# Data for analysis:

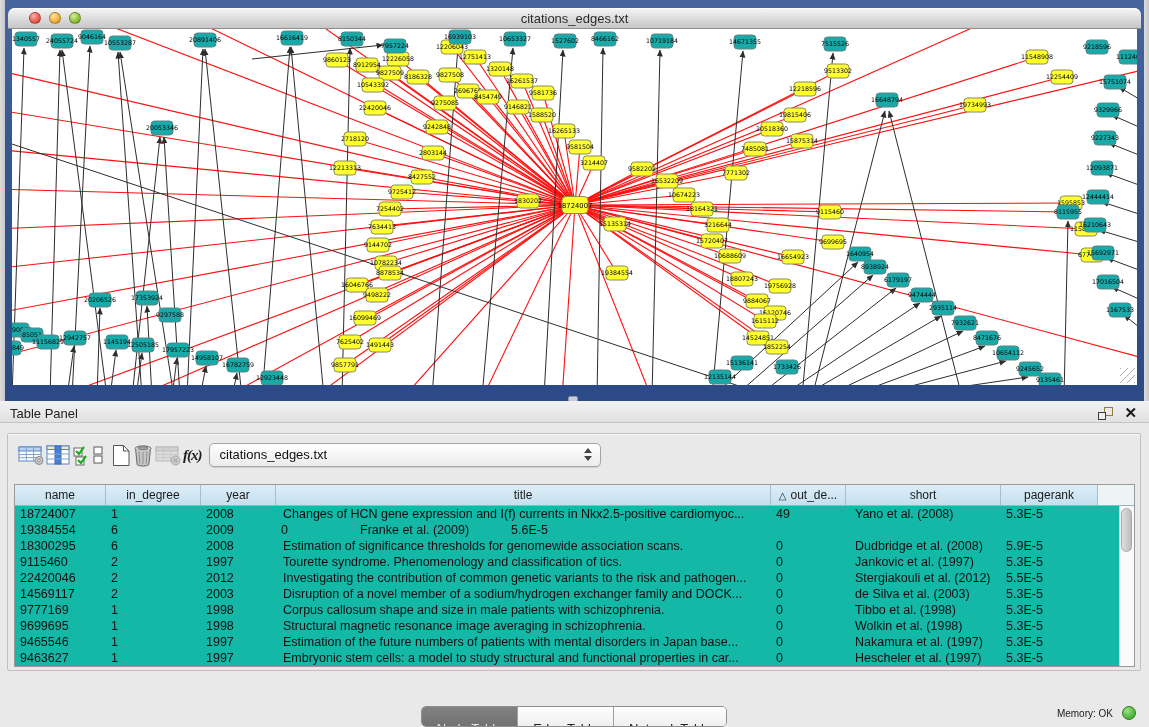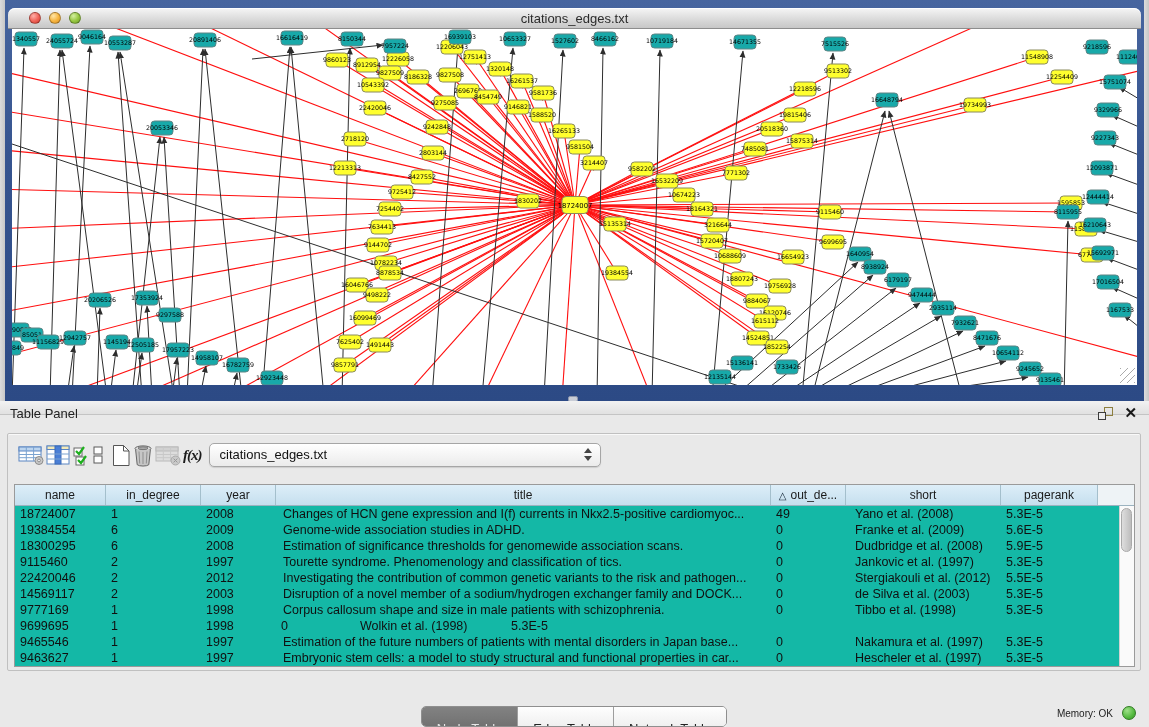--- a/index.html
+++ b/index.html
@@ -32,7 +32,7 @@
 
   
   .panel { position:absolute; left:0; top:401px; width:1149px; height:326px; background:#e9e9e9; }
-  .panel-header { position:relative; height:14px; background:linear-gradient(#f2f2f2,#e1e1e1);
+  .panel-header { position:relative; height:22px; background:linear-gradient(#f2f2f2,#e1e1e1);
     border-bottom:1px solid #c4c4c4; }
   .panel-title { position:absolute; left:10px; top:5px; font-size:13px; color:#222; }
   .float-icon { position:absolute; right:36px; top:6px; width:15px; height:13px; }

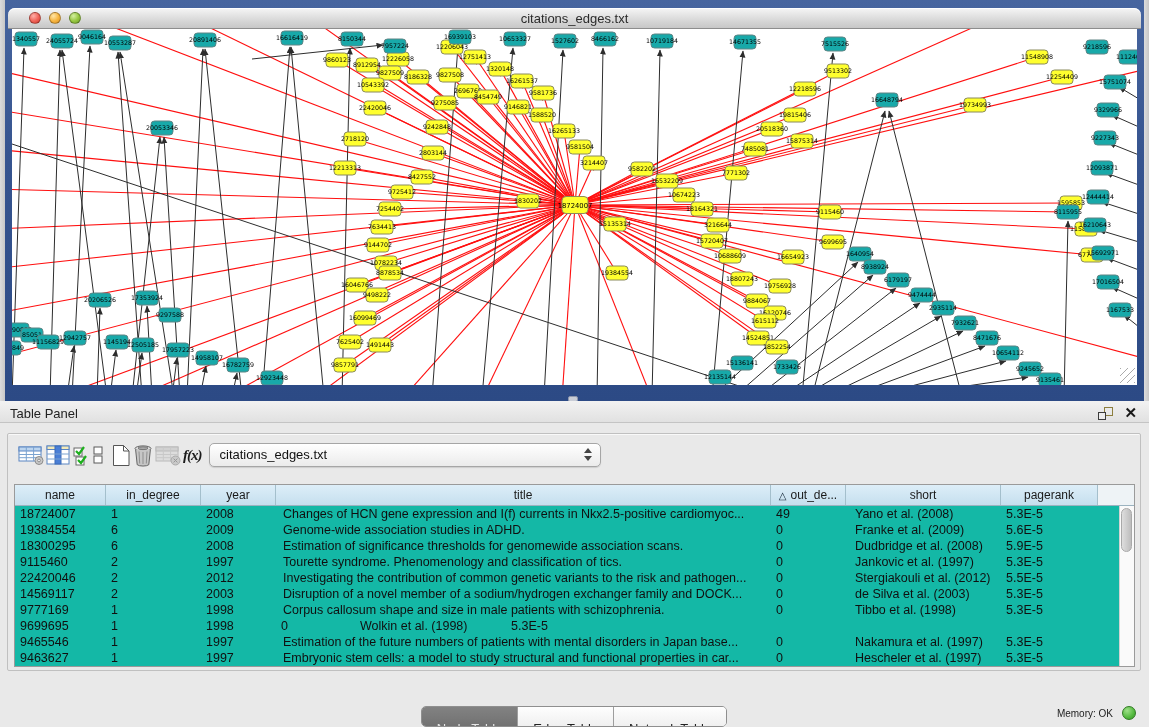--- a/index.html
+++ b/index.html
@@ -876,7 +876,6 @@
             <div class="td c0">19384554</div>
             <div class="td c1">6</div>
             <div class="td c2">2009</div>
-            <div class="td c3">Genome-wide association studies in ADHD.</div>
             <div class="td c4">0</div>
             <div class="td c5">Franke et al. (2009)</div>
             <div class="td c6">5.6E-5</div>

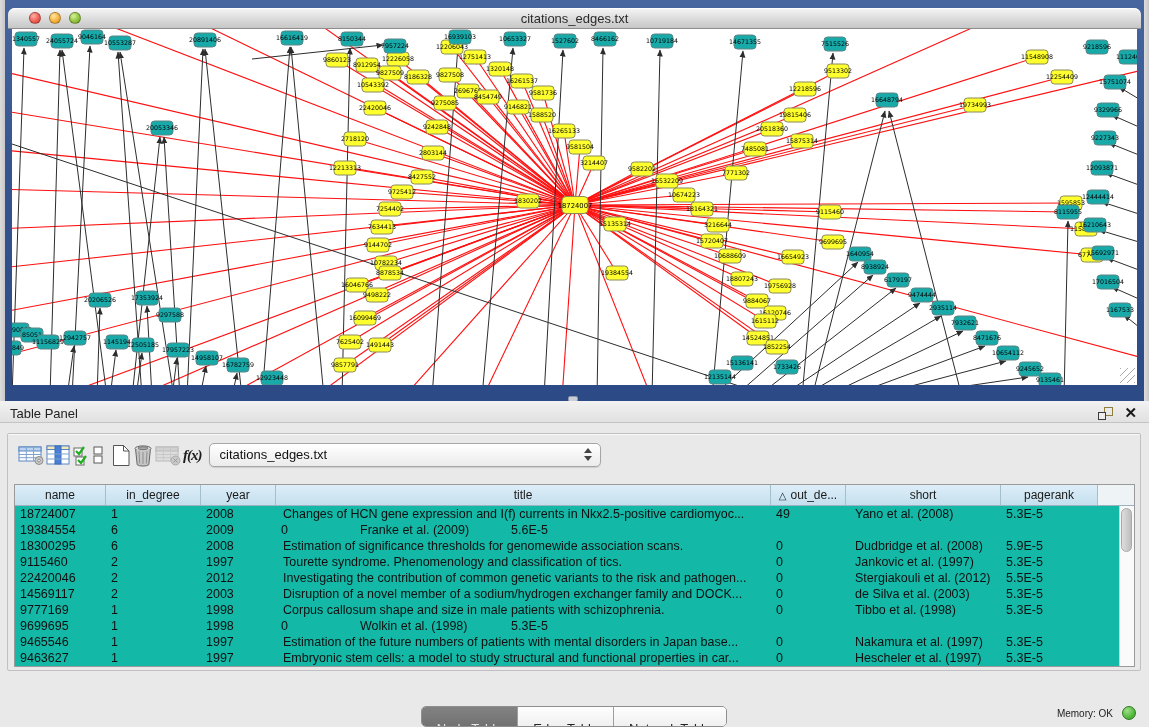--- a/index.html
+++ b/index.html
@@ -929,6 +929,7 @@
             <div class="td c0">9699695</div>
             <div class="td c1">1</div>
             <div class="td c2">1998</div>
+            <div class="td c3">Structural magnetic resonance image averaging in schizophrenia.</div>
             <div class="td c4">0</div>
             <div class="td c5">Wolkin et al. (1998)</div>
             <div class="td c6">5.3E-5</div>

# Activity:
Exactly the lines from the one with "et al. (2009)</div>" through the end of the listing above are to be repeated, with no pictures.

# Output of the exercise:
             <div class="td c5">Franke et al. (2009)</div>
             <div class="td c6">5.6E-5</div>

--- a/index.html
+++ b/index.html
@@ -929,6 +929,7 @@
             <div class="td c0">9699695</div>
             <div class="td c1">1</div>
             <div class="td c2">1998</div>
+            <div class="td c3">Structural magnetic resonance image averaging in schizophrenia.</div>
             <div class="td c4">0</div>
             <div class="td c5">Wolkin et al. (1998)</div>
             <div class="td c6">5.3E-5</div>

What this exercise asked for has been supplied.